Mereka berlomba menjadi yang tercepat, mencari di kebisingan lalu berebut semua yang terlihat. Padahal kenikmatan justru berdiam, sembunyi di balik sepi dan menampakkan diri saat mata terpejam.
Teknologi transportasi moderen semakin canggih dan semakin cepat. Kereta api super cepat di Jepang sudah sanggup mencapai kecepatan 600 km/jam. Jalan tol dibuat agar pengendara dapat melaju kencang tanpa gangguan. Becak terkinipun telah bermesin. Makanan cepat saji ada di mana-mana. Segalanya berjalan semakin cepat. Sebuah pertanyaan muncul dalam benak, apakah manusia dapat menikmati kehidupan serba cepat tersebut?
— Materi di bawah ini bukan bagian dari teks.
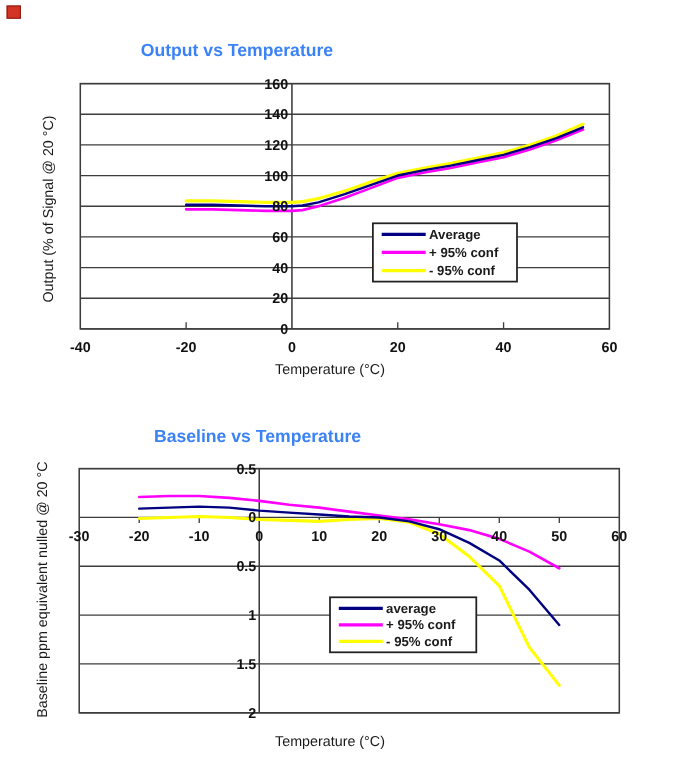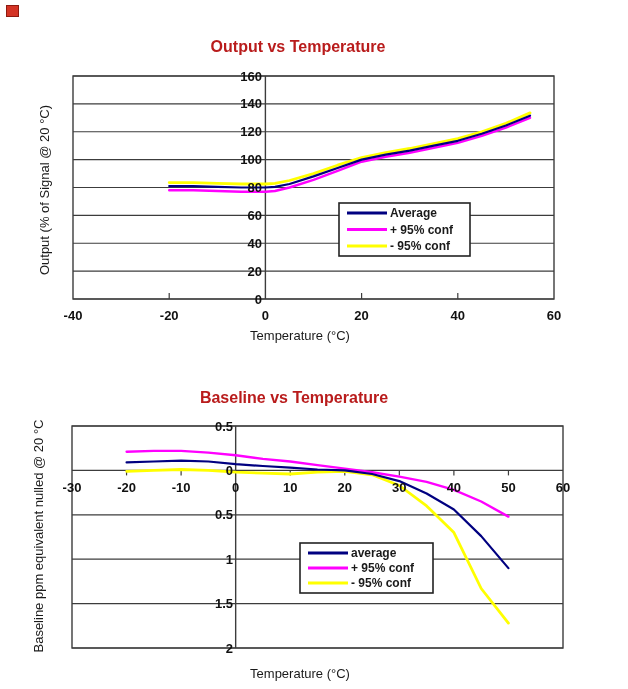--- a/index.html
+++ b/index.html
@@ -6,7 +6,7 @@
   body{width:628px;height:689px;position:relative;overflow:hidden;
        font-family:"Liberation Sans",sans-serif;}
   .abs{position:absolute;}
-  .chart-title{font-size:16px;font-weight:bold;color:#b91c1c;text-align:center;
+  .chart-title{font-size:16px;font-weight:bold;color:#3b82f6;
                letter-spacing:0px;white-space:nowrap;}
   .axis-title{font-size:13px;color:#1a1a1a;text-align:center;white-space:nowrap;}
   .y-title{transform:translate(-50%,-50%) rotate(-90deg);white-space:nowrap;}

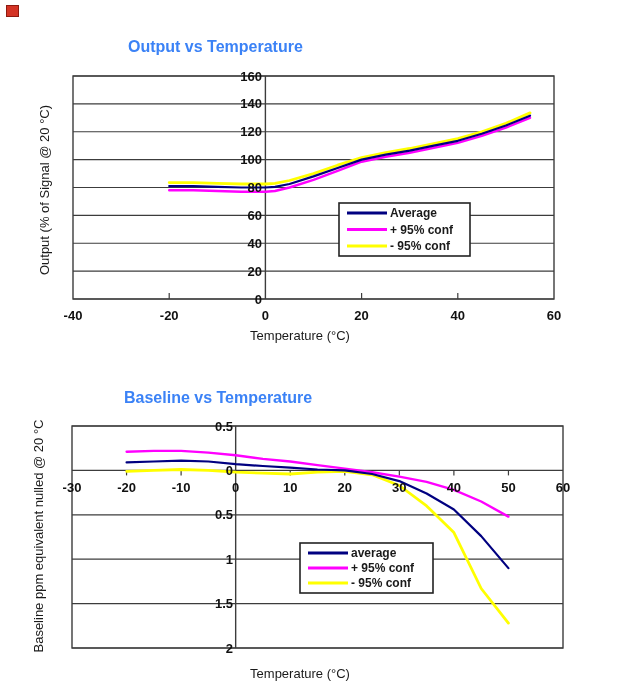--- a/index.html
+++ b/index.html
@@ -105,7 +105,7 @@
 <div class="abs axis-title" style="left:150px;top:328px;width:300px;">Temperature (°C)</div>
 <div class="abs axis-title y-title" style="left:44px;top:190px;">Output (% of Signal @ 20 °C)</div>
 
-<div class="abs chart-title" style="left:124px;top:389px;width:340px;">Baseline vs Temperature</div>
+<div class="abs chart-title" style="left:140px;top:389px;width:340px;">Baseline vs Temperature</div>
 <div class="abs axis-title" style="left:150px;top:666px;width:300px;">Temperature (°C)</div>
 <div class="abs axis-title y-title" style="left:38px;top:536px;">Baseline ppm equivalent nulled @ 20 °C</div>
Kehidupan serba instan memang memudahkan aktifitas keseharian kita. Mesin ATM serta penggunaan kartu sebagai alat bayar hingga online banking semakin mempercepat proses transaksi dan roda perekonomian. Kita memasuki jaman yang berlari.
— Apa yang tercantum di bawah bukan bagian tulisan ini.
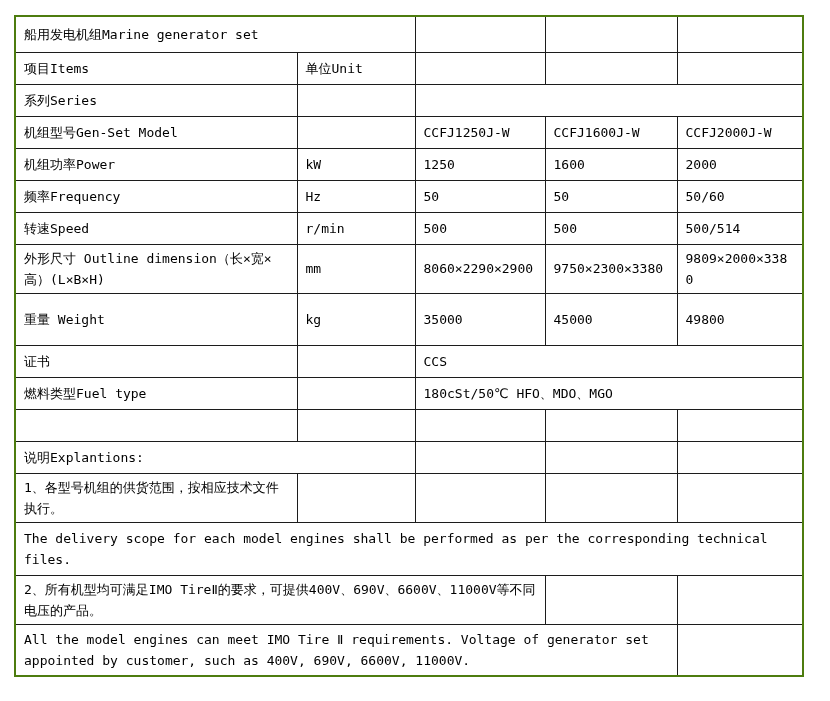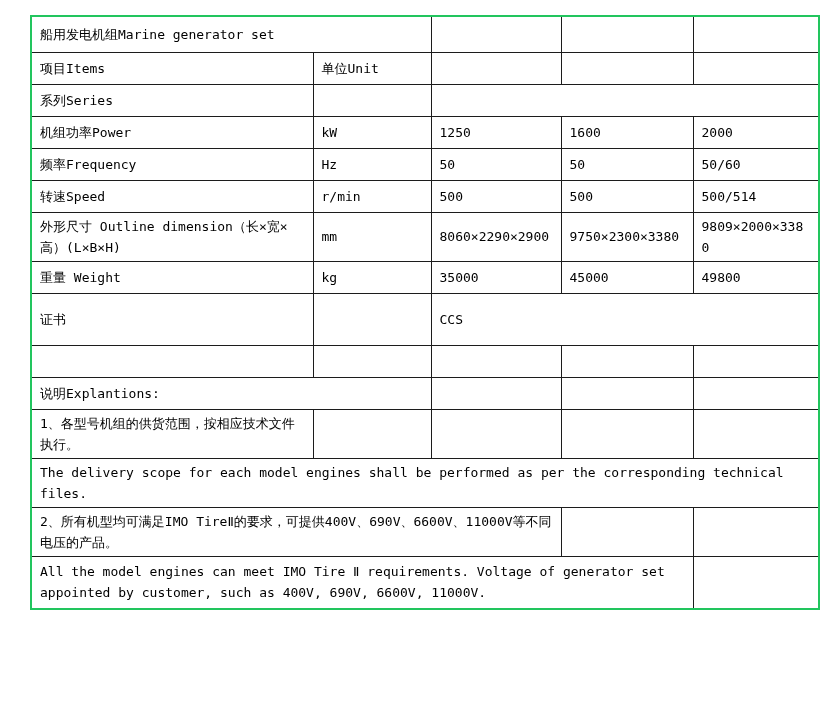--- a/index.html
+++ b/index.html
@@ -22,12 +22,12 @@
   }
   table.spec-table {
     position: absolute;
-    left: 30px;
+    left: 14px;
     top: 15px;
     width: 788px;
     border-collapse: collapse;
     table-layout: fixed;
-    border: 2px solid #22c55e;
+    border: 2px solid #4d7c0f;
     background: #ffffff;
   }
   table.spec-table col.c1 { width: 282px; }

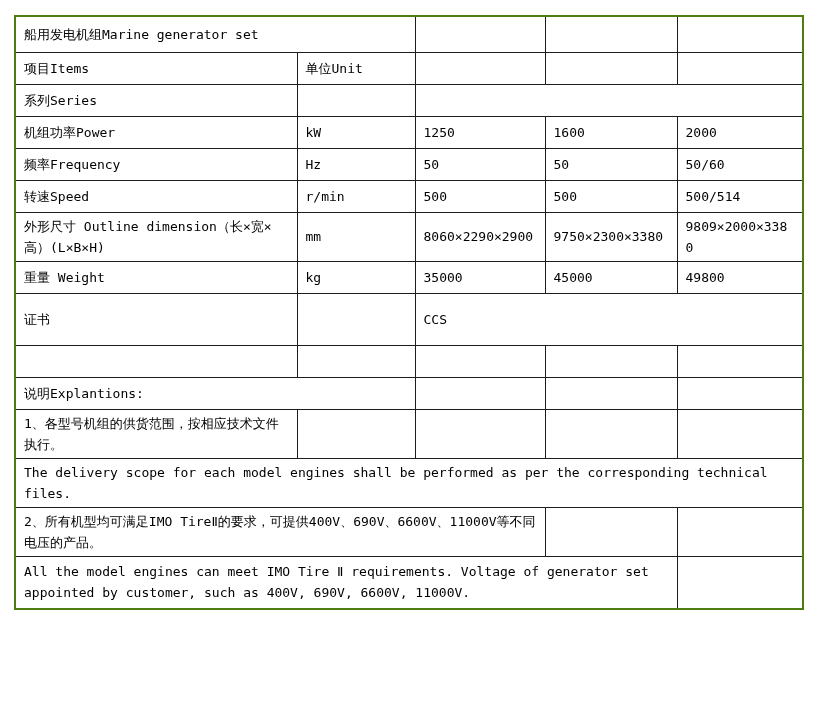--- a/index.html
+++ b/index.html
@@ -86,6 +86,13 @@
           <td colspan="3"></td>
         </tr>
         <tr>
+          <td>机组型号Gen-Set Model</td>
+          <td></td>
+          <td>CCFJ1250J-W</td>
+          <td>CCFJ1600J-W</td>
+          <td>CCFJ2000J-W</td>
+        </tr>
+        <tr>
           <td>机组功率Power</td>
           <td>kW</td>
           <td>1250</td>

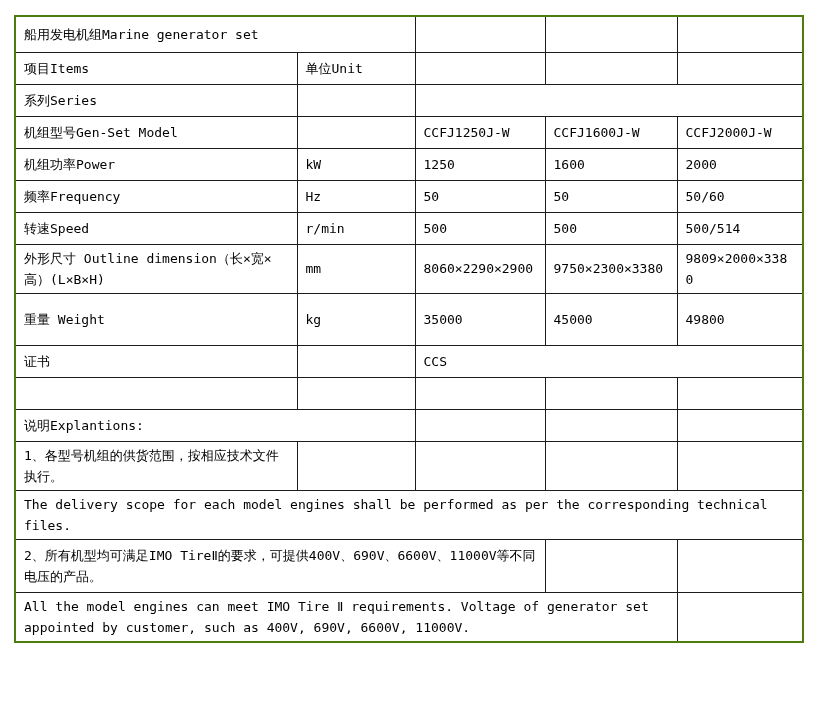--- a/index.html
+++ b/index.html
@@ -133,6 +133,11 @@
           <td colspan="3">CCS</td>
         </tr>
         <tr>
+          <td>燃料类型Fuel type</td>
+          <td></td>
+          <td colspan="3">180cSt/50℃ HFO、MDO、MGO</td>
+        </tr>
+        <tr>
           <td></td>
           <td></td>
           <td></td>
Namun sayang, tingkat stress dan beban pikiran justru semakin meningkat di tengah segala hal serba cepat tersebut. Sikap terburu-buru dan serba cepat nyatanya tak membawa kenikmatan, yang terjadi malah sebaliknya. Orang-orang kota kini mencari kenikmatan ke kota kecil dan desa-desa di pegunungan atau di pesisir pantai. Di sanalah mereka menemukan kenikmatan hidup, dan untuk semua itu mereka rela mengorbankan waktu serta biaya tak sedikit.
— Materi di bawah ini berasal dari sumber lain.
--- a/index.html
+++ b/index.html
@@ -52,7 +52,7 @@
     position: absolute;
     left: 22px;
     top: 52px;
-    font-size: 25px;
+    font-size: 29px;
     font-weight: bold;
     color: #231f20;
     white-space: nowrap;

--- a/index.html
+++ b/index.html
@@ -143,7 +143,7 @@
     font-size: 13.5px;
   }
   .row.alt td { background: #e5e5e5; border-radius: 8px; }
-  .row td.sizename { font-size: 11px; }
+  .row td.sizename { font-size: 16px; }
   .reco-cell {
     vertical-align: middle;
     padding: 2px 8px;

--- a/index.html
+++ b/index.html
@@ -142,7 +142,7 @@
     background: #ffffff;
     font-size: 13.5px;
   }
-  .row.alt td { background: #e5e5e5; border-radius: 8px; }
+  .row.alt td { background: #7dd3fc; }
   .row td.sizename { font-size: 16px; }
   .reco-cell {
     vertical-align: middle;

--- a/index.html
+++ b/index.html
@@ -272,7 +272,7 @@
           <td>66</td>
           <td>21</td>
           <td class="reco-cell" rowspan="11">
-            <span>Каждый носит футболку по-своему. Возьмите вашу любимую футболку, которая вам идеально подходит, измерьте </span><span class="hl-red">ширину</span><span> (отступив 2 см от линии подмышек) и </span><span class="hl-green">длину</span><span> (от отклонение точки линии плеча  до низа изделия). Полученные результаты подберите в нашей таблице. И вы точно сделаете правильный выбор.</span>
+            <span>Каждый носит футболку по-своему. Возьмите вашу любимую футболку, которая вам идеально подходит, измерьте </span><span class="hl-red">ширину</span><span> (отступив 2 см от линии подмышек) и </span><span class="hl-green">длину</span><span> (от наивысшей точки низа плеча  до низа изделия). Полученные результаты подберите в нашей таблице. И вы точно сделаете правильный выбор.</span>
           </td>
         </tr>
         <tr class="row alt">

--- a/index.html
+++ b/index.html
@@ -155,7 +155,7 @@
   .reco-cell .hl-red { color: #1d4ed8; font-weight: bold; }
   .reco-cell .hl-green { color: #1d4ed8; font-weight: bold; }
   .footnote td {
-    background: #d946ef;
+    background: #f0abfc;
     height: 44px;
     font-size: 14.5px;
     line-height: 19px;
Mengulang paragraf awal, orang-orang berlomba menjadi yang tercepat, mencari di kebisingan lalu berebut segala materi yang terlihat. Padahal kenikmatan justru berdiam, sembunyi di balik sepi dan menampakkan diri ketika mata manusia terpejam dalam limpahan kenikmatan. Diam, sunyi, terpejam. Di sanalah Rumah Kenikmatan.